Extracted data START

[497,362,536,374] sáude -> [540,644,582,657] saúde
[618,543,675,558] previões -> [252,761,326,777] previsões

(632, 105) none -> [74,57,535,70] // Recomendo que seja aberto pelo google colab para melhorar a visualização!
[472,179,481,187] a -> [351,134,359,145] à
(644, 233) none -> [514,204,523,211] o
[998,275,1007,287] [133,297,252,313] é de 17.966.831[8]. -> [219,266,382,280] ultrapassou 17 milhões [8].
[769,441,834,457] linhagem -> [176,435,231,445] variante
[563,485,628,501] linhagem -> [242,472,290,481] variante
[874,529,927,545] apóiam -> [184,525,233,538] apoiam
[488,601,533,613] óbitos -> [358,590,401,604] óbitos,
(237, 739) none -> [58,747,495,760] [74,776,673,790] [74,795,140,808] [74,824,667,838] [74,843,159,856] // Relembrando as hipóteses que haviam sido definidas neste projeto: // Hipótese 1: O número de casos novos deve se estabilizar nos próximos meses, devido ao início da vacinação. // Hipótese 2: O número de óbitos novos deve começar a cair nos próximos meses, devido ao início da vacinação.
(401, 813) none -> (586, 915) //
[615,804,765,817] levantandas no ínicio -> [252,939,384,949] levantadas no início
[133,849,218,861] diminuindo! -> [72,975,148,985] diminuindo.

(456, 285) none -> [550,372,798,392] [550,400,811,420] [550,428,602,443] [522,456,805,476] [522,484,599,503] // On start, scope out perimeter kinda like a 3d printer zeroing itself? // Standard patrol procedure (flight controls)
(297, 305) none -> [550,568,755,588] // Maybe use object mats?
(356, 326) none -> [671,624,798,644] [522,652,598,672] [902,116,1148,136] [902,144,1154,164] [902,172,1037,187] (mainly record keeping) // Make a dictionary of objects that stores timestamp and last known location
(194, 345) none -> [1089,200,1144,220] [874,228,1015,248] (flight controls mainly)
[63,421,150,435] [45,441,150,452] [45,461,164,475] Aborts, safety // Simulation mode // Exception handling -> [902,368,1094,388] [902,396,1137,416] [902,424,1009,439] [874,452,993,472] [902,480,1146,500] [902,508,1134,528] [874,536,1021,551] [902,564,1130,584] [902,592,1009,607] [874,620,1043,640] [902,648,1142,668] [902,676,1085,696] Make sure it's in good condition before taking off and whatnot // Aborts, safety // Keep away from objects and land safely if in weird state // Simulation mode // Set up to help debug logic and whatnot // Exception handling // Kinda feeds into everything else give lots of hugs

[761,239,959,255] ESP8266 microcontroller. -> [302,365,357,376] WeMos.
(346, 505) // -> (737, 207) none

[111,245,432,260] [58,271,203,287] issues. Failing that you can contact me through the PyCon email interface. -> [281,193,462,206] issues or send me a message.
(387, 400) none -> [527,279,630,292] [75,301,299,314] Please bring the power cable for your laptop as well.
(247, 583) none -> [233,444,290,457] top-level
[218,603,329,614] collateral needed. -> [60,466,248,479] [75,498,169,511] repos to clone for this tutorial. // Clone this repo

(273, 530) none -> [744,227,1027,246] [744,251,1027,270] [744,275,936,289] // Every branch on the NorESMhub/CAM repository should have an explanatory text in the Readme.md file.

Extracted data END

● About this task: Please copy only the lines between the first line of the entries and the line with "[488,601,533,613] óbitos ->", keeping those two end lines as well, exactly as written.

● Exercise result:
[497,362,536,374] sáude -> [540,644,582,657] saúde
[618,543,675,558] previões -> [252,761,326,777] previsões

(632, 105) none -> [74,57,535,70] // Recomendo que seja aberto pelo google colab para melhorar a visualização!
[472,179,481,187] a -> [351,134,359,145] à
(644, 233) none -> [514,204,523,211] o
[998,275,1007,287] [133,297,252,313] é de 17.966.831[8]. -> [219,266,382,280] ultrapassou 17 milhões [8].
[769,441,834,457] linhagem -> [176,435,231,445] variante
[563,485,628,501] linhagem -> [242,472,290,481] variante
[874,529,927,545] apóiam -> [184,525,233,538] apoiam
[488,601,533,613] óbitos -> [358,590,401,604] óbitos,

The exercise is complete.